Um Ihnen eine Enttäuschung zu ersparen: Nachdem Sie diesen Kommentar gelesen haben, werden Sie nicht wissen, ob Sebastian Kurz und seine beiden Mitangeklagten den Großen Schwurgerichtssaal des Landesgerichts für Strafsachen Wien mit hoher Wahrscheinlichkeit als Verurteilte oder als Freigesprochene verlassen werden. Sie müssen sich gedulden, die Verhandlung wird zumindest einige Wochen dauern und danach werden entweder die Verurteilten oder die Wirtschafts- und Korruptionsstaatsanwaltschaft WKStA eine Berufung erheben.
Bis dann das Oberlandesgericht Wien eine endgültige Entscheidung trifft, werden wieder ein paar Monate vergehen. Und das ist auch gut so, denn in einem Rechtsstaat sollten Entscheidungen mit der gebotenen Sorgfalt und der dafür notwendigen Zeit getroffen werden.
Dass die beiden Fraktionen "Sebastian-Kurz-ist-das-Böse!" beziehungsweise "Sebastian-Kurz-der-größte-Bundeskanzler-aller-Zeiten!" das nicht verstehen werden und zumindest eine der beiden nach Rechtskraft des Urteils bitterlich enttäuscht sein wird, bestätigt das nur.
Worum geht es in dem Verfahren?
Die WKStA wirft Kurz, seinem früheren Kabinettschef Bernhard Bonelli und der ehemaligen Vizeparteichefin Bettina Glatz-Kremsner jeweils falsche Beweisaussagen vor: Alle drei sollen im Ibiza-Untersuchungsausschuss über vergangene Besetzungen hochdotierter Posten im staatsnahen Bereich gelogen haben. Vor allem über die Besetzung von Vorstand und Aufsichtsrat der ÖBAG, also der milliardenschweren Schatztruhe der Republik mit Beteiligungen an OMV, Post, Casinos und so weiter. Glatz-Kremsner soll auch noch vor der WKStA falsch über die Bestellung von Peter Sidlo zum Casinos-Austria-AG-Vorstand ausgesagt haben.
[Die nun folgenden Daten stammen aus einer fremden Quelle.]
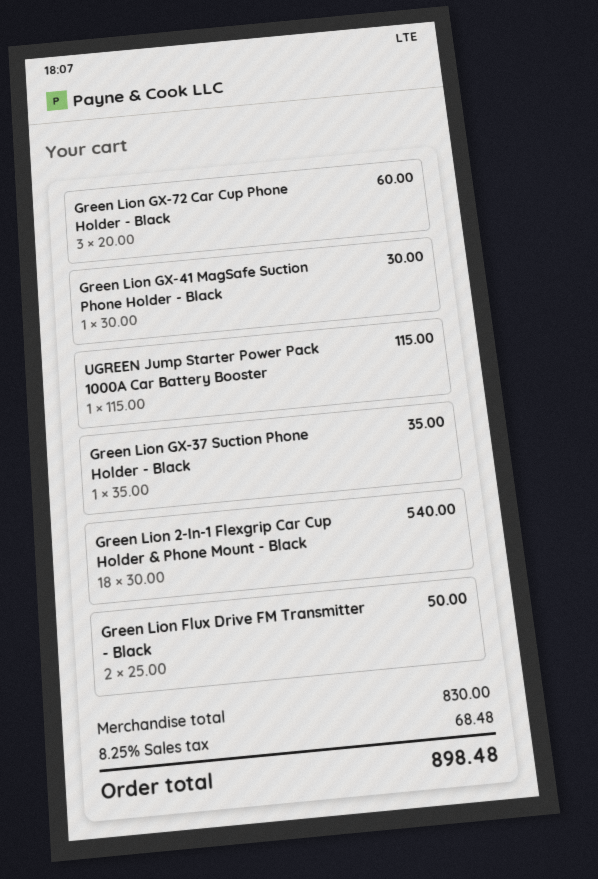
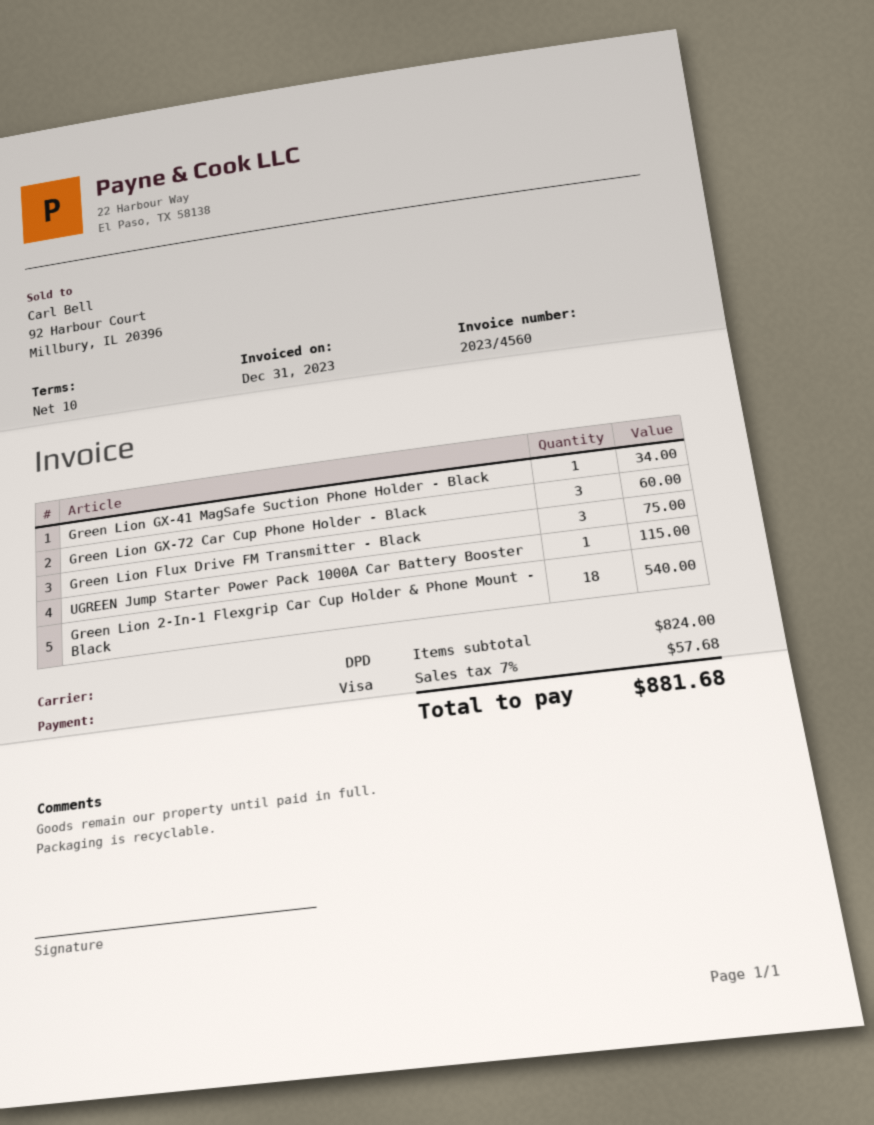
Green Lion GX-41 MagSafe Suction Phone Holder - Black: 1 for 30.00 -> 1 for 34.00
Green Lion GX-37 Suction Phone Holder - Black: 1 for 35.00 -> none
Green Lion Flux Drive FM Transmitter - Black: 2 for 50.00 -> 3 for 75.00
subtotal: 830.00 -> 824.00
tax: 8.25% = 68.48 -> 7% = 57.68
total: 898.48 -> 881.68

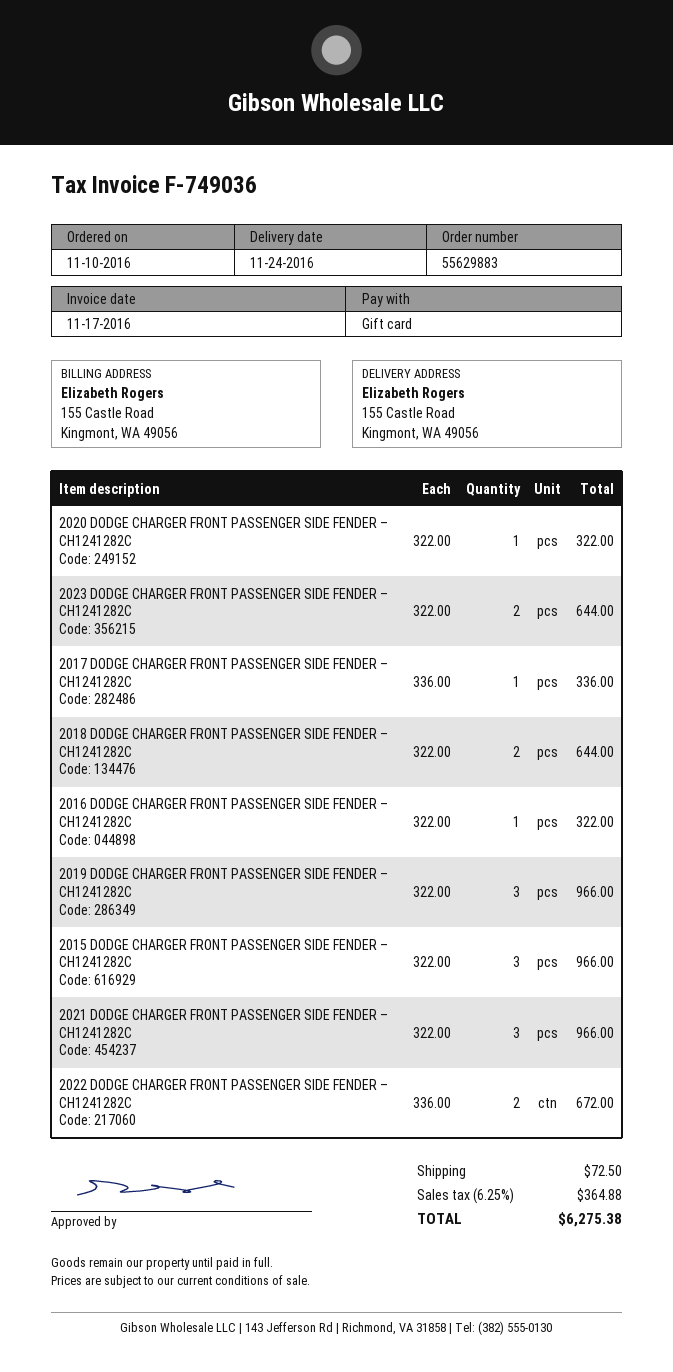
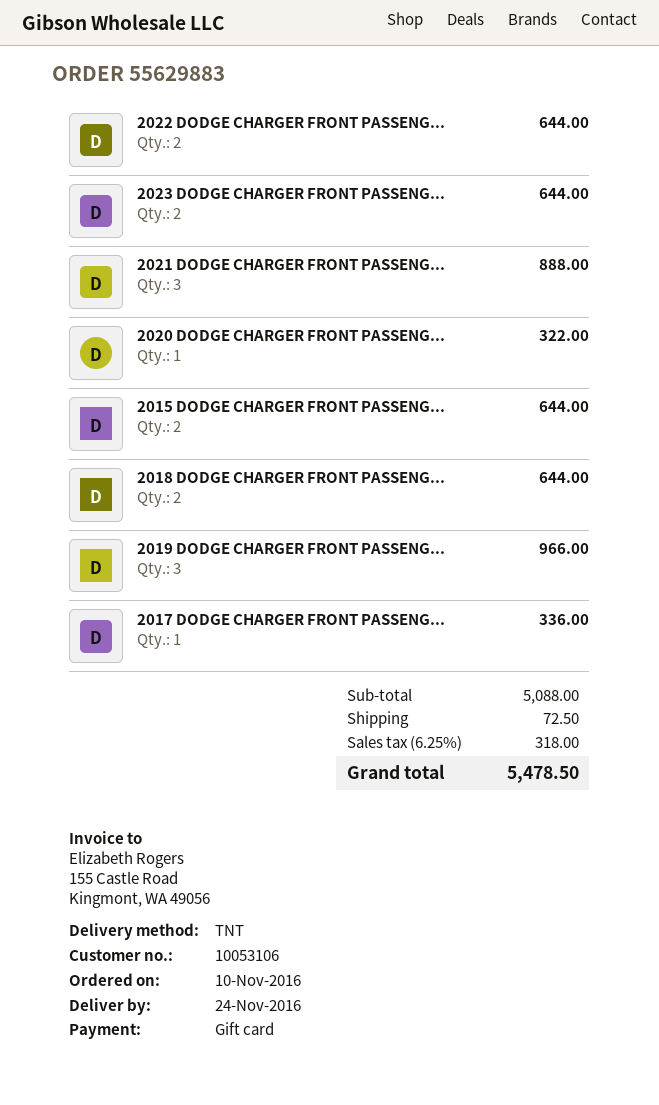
2016 DODGE CHARGER FRONT PASSENGER SIDE FENDER – CH1241282C: 1 for 322.00 -> none
2015 DODGE CHARGER FRONT PASSENGER SIDE FENDER – CH1241282C: 3 for 966.00 -> 2 for 644.00
2021 DODGE CHARGER FRONT PASSENGER SIDE FENDER – CH1241282C: 3 for 966.00 -> 3 for 888.00
2022 DODGE CHARGER FRONT PASSENGER SIDE FENDER – CH1241282C: 2 for 672.00 -> 2 for 644.00
tax: 6.25% = 364.88 -> 6.25% = 318.00
total: 6275.38 -> 5478.50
Das wäre an sich schon trocken genug, liest man aber den mehr als 100 Seiten langen Strafantrag in Ruhe durch, wird es auch nicht prickelnder: eine klassische Falschaussage wie: "Ich habe X mit der Waffe in der Hand neben der Leiche gesehen!", die durch ein Foto von Y mit der Waffe und dem lügenden Zeugen widerlegt wird, ist halt knackiger als die sich windenden Vorwürfe der WKStA. Deren undankbare Aufgabe war es, einzelne, in teils komplizierte Fragen der Abgeordneten eingebettete Antworten den komplexen Ermittlungsergebnissen gegenüberzustellen und dann auch noch zu beweisen, warum Kurz &Co. dabei jeweils gelogen haben sollen.
Die daraus entstandenen Schachtelsätze sind keine leichte Kost; die Verurteilungswahrscheinlichkeit wird durch sie nicht höher, zumal sie viel zu viel Interpretationsspielraum offen lassen. Die Verteidigung wird sich mit dem Skalpell darauf stürzen und alles Gesagte, Behauptete und Vermutete bis ins Kleinste zerlegen. Ob dann noch viel übrig bleibt?
21 Zeugen und des Pudels Kern im Verfahren
Das wäre alles schon mühsam genug für ein mit maximal drei Jahren Freiheitsstrafe vergleichsweise geringes Vergehen, wenn da jetzt nicht noch die vielen Zeugen hinzukommen würden: Alleine die WKStA hat 21 Zeugen beantragt, von den sich drei (etwa H.-C. Strache) als Beschuldigte in Parallelverfahren der Aussagen entschlagen dürfen. Bleiben noch achtzehn Personen, die auf die eine oder andere Weise in die Postenbesetzungen zentral oder auch nur am Rand involviert waren.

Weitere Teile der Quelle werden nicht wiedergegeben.